LLMs deliver all three. You prompt, it responds, you iterate. There's no waiting for a colleague to get back to you. No context-switching to check email. No meetings interrupting your train of thought. Just a continuous loop of input, output, refinement.
The "big leaps" matter too. When you're building something with AI, you're not grinding through incremental progress. You're jumping from a rough idea to a working draft in minutes. Each jump is a little reward. Your brain likes rewards.
A research paper from 2025 actually argued that people aren't becoming "AIholic" in any clinical sense. There's no evidence of the negative consequences you'd associate with addiction: no impaired control, no psychological distress, no functional impairment. What people are experiencing is closer to what painters and writers have always described. Getting absorbed. Losing yourself in the work.
The Downsides (Because There Are Always Downsides)
Here's where I have to be honest: I'm not sure all of this is good.

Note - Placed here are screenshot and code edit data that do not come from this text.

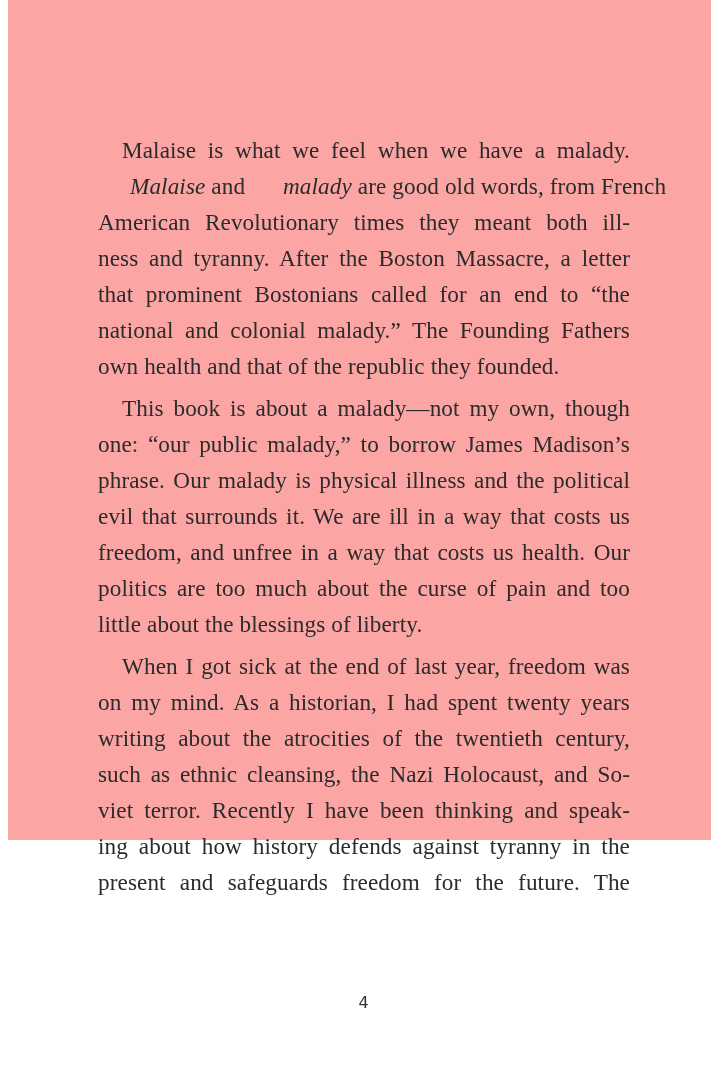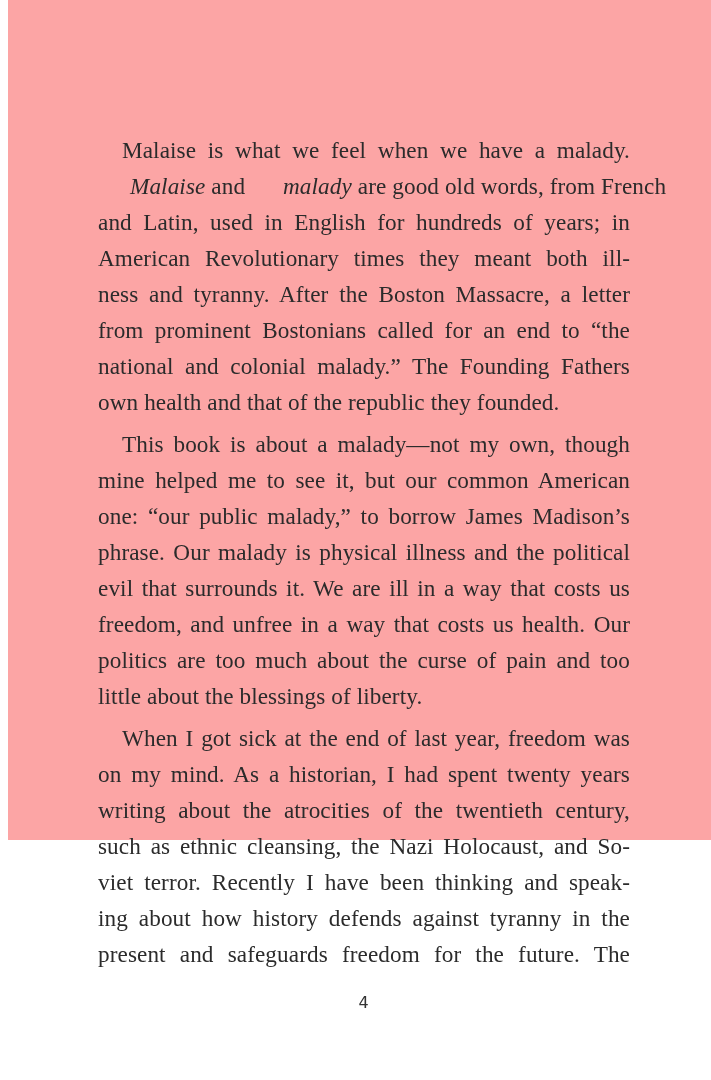--- a/index.html
+++ b/index.html
@@ -62,29 +62,27 @@
   }
 </style>
 </head>
 <body>
 
 <div class="page">
   <div class="text-block">
 
     <span class="line indent"><span>Malaise is what we feel when we have a malady.</span></span>
     <span class="line"><em>Malaise</em><span> and </span><em>malady</em><span> are good old words, from French</span></span>
-    <span class="line"><span>and Latin, used in English for hundreds of years; in</span></span>
     <span class="line"><span>American Revolutionary times they meant both ill-</span></span>
     <span class="line"><span>ness and tyranny. After the Boston Massacre, a letter</span></span>
-    <span class="line"><span>from prominent Bostonians called for an end to “the</span></span>
+    <span class="line"><span>that prominent Bostonians called for an end to “the</span></span>
     <span class="line"><span>national and colonial malady.” The Founding Fathers</span></span>
     <span class="line last"><span>own health and that of the republic they founded.</span></span>
 
     <span class="line indent gap"><span>This book is about a malady—not my own, though</span></span>
-    <span class="line"><span>mine helped me to see it, but our common American</span></span>
     <span class="line"><span>one: “our public malady,” to borrow James Madison’s</span></span>
     <span class="line"><span>phrase. Our malady is physical illness and the political</span></span>
     <span class="line"><span>evil that surrounds it. We are ill in a way that costs us</span></span>
     <span class="line"><span>freedom, and unfree in a way that costs us health. Our</span></span>
     <span class="line"><span>politics are too much about the curse of pain and too</span></span>
     <span class="line last"><span>little about the blessings of liberty.</span></span>
 
     <span class="line indent gap"><span>When I got sick at the end of last year, freedom was</span></span>
     <span class="line"><span>on my mind. As a historian, I had spent twenty years</span></span>
     <span class="line"><span>writing about the atrocities of the twentieth century,</span></span>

The same focus that makes me forget about dinner also makes me forget about exercise. I've skipped lunch because I was "nearly finished" with something. The hours I'm spending in flow with AI are hours I'm not spending doing other things. Some of those things, like going for a walk or having a proper conversation with an actual human, are probably more important than whatever I'm building. I drink too much Guinness to be skipping workouts, but here we are.
There's also a quality question. Flow feels productive. But feeling productive and being productive aren't the same thing. I've had sessions where I've generated pages of content that, in the cold light of the next morning, turned out to be waffle. The momentum of the work carried me past the point where I should have stopped and asked "is this actually any good?"

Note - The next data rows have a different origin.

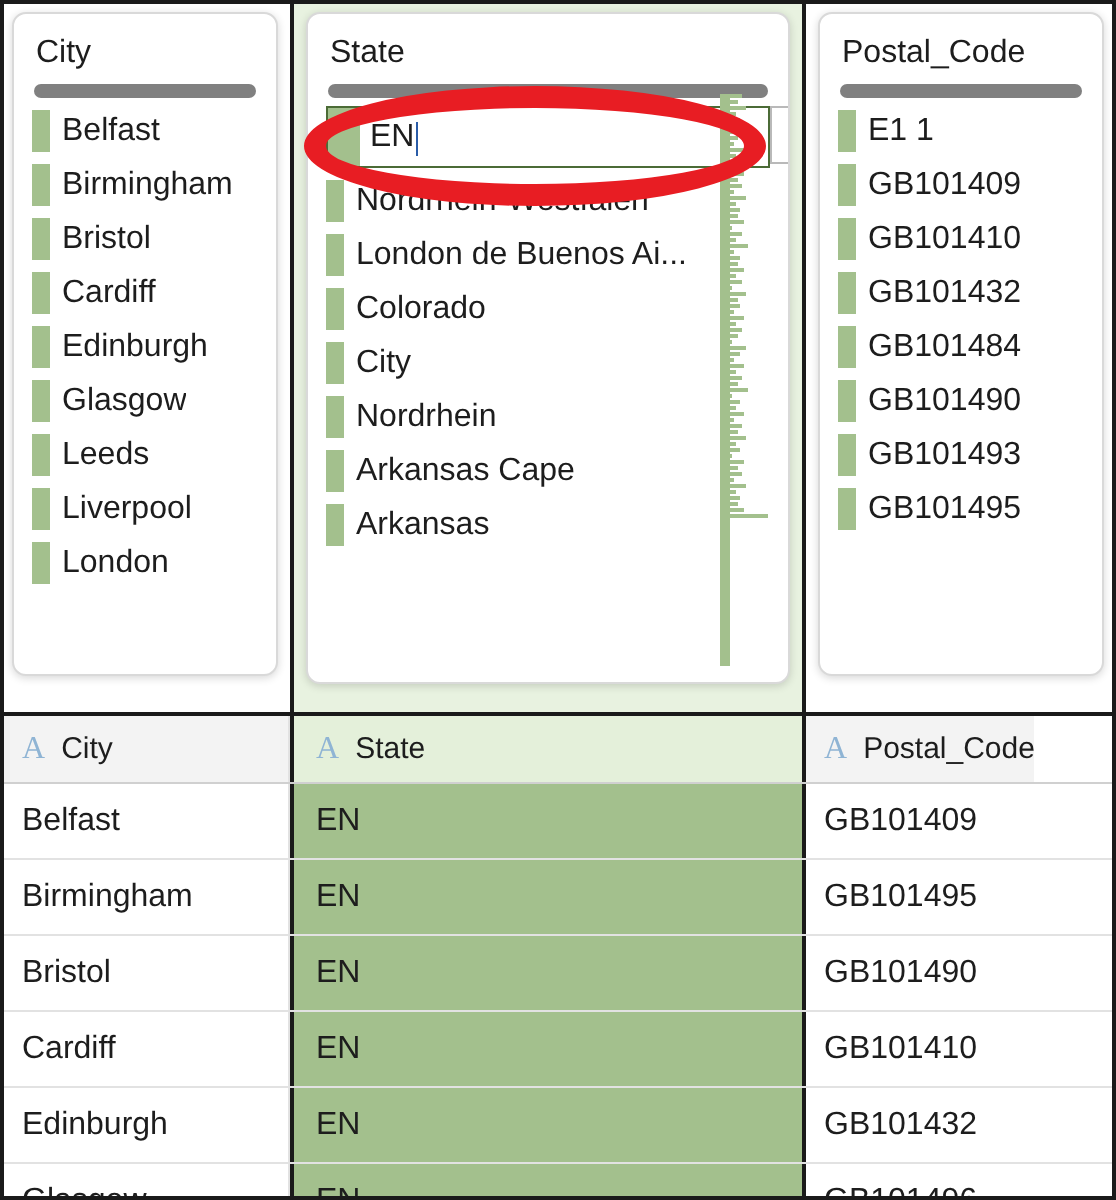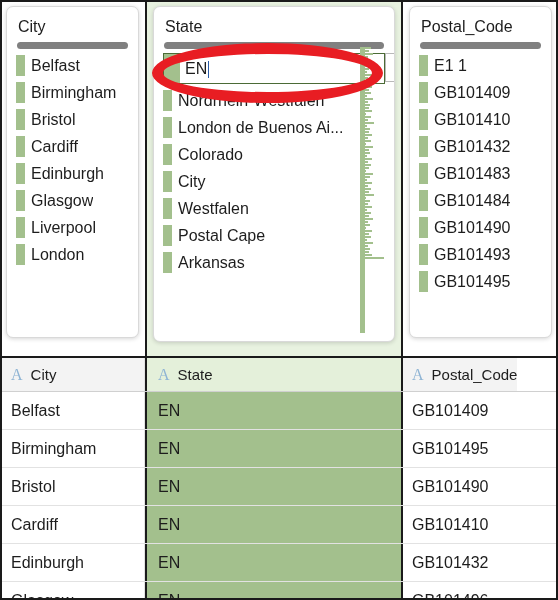--- a/index.html
+++ b/index.html
@@ -257,20 +257,24 @@
             <div class="opt">
               <div class="chk"></div>
               <span class="lbl">Edinburgh</span>
             </div>
             <div class="opt">
               <div class="chk"></div>
               <span class="lbl">Glasgow</span>
             </div>
             <div class="opt">
               <div class="chk"></div>
+              <span class="lbl">Leeds</span>
+            </div>
+            <div class="opt">
+              <div class="chk"></div>
               <span class="lbl">Liverpool</span>
             </div>
             <div class="opt">
               <div class="chk"></div>
               <span class="lbl">London</span>
             </div>
           </div>
       </div>
     </div>
 
@@ -299,25 +303,25 @@
             <div class="opt">
               <div class="chk"></div>
               <span class="lbl">Colorado</span>
             </div>
             <div class="opt">
               <div class="chk"></div>
               <span class="lbl">City</span>
             </div>
             <div class="opt">
               <div class="chk"></div>
-              <span class="lbl">Westfalen</span>
-            </div>
-            <div class="opt">
-              <div class="chk"></div>
-              <span class="lbl">Postal Cape</span>
+              <span class="lbl">Nordrhein</span>
+            </div>
+            <div class="opt">
+              <div class="chk"></div>
+              <span class="lbl">Arkansas Cape</span>
             </div>
             <div class="opt">
               <div class="chk"></div>
               <span class="lbl">Arkansas</span>
             </div>
           </div>
 
         <div class="spark">
           <div class="track"></div>
         <div class="bar" style="width: 11px;"></div>
@@ -411,24 +415,20 @@
             <div class="opt">
               <div class="chk"></div>
               <span class="lbl">GB101410</span>
             </div>
             <div class="opt">
               <div class="chk"></div>
               <span class="lbl">GB101432</span>
             </div>
             <div class="opt">
               <div class="chk"></div>
-              <span class="lbl">GB101483</span>
-            </div>
-            <div class="opt">
-              <div class="chk"></div>
               <span class="lbl">GB101484</span>
             </div>
             <div class="opt">
               <div class="chk"></div>
               <span class="lbl">GB101490</span>
             </div>
             <div class="opt">
               <div class="chk"></div>
               <span class="lbl">GB101493</span>
             </div>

And then there's the impatience problem. When you're used to an AI responding instantly, iterating in real time, and never making you wait, working with actual humans becomes frustrating. I've noticed myself getting annoyed when colleagues don't reply within an hour. When a meeting could have been a prompt. When someone needs to "think about it" instead of just giving me an answer. That's not a good look. The tool is making me worse at collaborating with people who aren't the tool.
There's also a dependency question. If I'm training my brain to expect this kind of rapid feedback loop, what happens when I have to do work the old way? Writing a proposal without AI assistance now feels painfully slow. Reading a long document without being able to ask questions feels inefficient. I'm not sure I'm becoming a better worker. I might just be becoming a different kind of worker, one who needs the tool to function.
What I'm Doing About It
Honestly? Not much.
I could tell you I've implemented time-boxing, or that I deliberately schedule AI-free focus time, or that I've developed a mindful practice around tool usage. But that would be nonsense. The truth is I'm still figuring this out.

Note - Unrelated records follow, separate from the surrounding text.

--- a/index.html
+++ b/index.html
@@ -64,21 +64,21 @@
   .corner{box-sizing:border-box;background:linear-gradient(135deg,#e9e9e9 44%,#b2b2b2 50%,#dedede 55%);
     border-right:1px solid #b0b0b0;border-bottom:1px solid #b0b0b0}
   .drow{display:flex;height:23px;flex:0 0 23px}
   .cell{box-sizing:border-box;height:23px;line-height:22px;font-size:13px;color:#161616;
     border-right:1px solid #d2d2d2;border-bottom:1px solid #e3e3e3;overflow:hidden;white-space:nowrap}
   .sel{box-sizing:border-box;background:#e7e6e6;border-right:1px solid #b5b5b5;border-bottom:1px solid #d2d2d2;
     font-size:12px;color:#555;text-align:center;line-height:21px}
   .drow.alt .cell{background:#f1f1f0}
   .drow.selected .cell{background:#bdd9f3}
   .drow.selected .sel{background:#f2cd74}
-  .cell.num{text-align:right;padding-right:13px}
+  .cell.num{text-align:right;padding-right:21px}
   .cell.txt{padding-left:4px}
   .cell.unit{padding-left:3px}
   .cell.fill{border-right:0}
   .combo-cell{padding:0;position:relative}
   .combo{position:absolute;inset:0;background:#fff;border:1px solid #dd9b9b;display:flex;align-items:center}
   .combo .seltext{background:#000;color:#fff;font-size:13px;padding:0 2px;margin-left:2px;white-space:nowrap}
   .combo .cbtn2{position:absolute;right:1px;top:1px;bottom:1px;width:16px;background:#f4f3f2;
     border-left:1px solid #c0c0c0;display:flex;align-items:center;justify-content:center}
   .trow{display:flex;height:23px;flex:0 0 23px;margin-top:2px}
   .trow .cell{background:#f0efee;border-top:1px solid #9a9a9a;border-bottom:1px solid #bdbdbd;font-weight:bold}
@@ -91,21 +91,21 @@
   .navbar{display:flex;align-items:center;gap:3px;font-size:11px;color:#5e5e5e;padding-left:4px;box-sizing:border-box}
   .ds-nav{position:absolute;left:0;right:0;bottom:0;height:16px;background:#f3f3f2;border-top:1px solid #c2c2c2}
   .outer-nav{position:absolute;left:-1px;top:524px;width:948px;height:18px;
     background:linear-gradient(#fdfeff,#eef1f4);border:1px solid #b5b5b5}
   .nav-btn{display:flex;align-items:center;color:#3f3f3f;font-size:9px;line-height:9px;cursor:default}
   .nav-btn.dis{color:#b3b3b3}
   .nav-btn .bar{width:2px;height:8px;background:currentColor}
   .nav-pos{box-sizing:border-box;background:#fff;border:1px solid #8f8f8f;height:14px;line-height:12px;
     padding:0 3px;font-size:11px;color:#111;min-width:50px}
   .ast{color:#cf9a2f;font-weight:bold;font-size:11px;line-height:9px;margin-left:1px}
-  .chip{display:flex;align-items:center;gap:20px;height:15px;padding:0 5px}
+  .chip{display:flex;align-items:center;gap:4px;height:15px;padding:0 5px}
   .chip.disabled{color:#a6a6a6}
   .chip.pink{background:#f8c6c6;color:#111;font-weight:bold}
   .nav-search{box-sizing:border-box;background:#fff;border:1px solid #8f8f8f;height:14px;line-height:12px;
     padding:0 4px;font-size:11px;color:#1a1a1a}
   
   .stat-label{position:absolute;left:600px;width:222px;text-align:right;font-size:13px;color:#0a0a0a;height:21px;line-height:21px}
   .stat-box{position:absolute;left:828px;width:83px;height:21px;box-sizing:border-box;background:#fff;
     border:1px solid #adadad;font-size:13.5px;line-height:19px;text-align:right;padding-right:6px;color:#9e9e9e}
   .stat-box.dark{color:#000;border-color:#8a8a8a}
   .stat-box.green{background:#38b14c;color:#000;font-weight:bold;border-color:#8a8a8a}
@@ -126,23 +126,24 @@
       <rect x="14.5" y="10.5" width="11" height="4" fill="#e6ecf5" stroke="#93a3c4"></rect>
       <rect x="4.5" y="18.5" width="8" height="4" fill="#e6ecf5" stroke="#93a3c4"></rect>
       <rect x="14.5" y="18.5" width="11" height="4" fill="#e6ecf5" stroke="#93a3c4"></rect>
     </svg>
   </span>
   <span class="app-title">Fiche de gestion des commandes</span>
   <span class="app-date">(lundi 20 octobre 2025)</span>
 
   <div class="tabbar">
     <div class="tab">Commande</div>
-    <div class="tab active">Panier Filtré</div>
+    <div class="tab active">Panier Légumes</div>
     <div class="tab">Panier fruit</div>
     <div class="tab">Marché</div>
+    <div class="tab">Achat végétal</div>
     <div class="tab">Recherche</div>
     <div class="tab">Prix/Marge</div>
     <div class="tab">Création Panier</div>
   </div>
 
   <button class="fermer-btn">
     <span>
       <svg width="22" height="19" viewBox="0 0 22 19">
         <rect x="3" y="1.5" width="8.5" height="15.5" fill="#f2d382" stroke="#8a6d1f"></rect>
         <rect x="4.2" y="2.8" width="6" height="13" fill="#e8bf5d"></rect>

What I have done is notice it. Which sounds pathetic as a solution, but it's a start. I'm aware that my patience for human-speed collaboration has taken a hit. I'm aware that some of my "productive" sessions produce nothing useful. I'm aware that my wife has to shout louder than she used to.
Awareness isn't action. But you can't fix something you haven't noticed. So for now, I'm in the "noticing" phase. If I come up with anything more useful, I'll let you know.
The Honest Summary
Using LLMs can trigger a genuine flow state. The science backs this up. It's not addiction in any clinical sense, but it is a powerful pull towards a particular kind of work.
Whether that's a good thing depends on what you're doing with it. If you're using AI flow to build things that matter, ship work faster, and solve problems you couldn't solve before, brilliant. If you're using it to avoid harder tasks, generate busywork that feels productive, or neglect the parts of life that don't fit neatly into a chat interface, less brilliant.
I'm probably doing a bit of both. The trick, I think, is noticing which one you're doing at any given moment.
On the bright side, if I'm not going for walks but I'm also not hearing when dinner's ready, maybe it'll net out.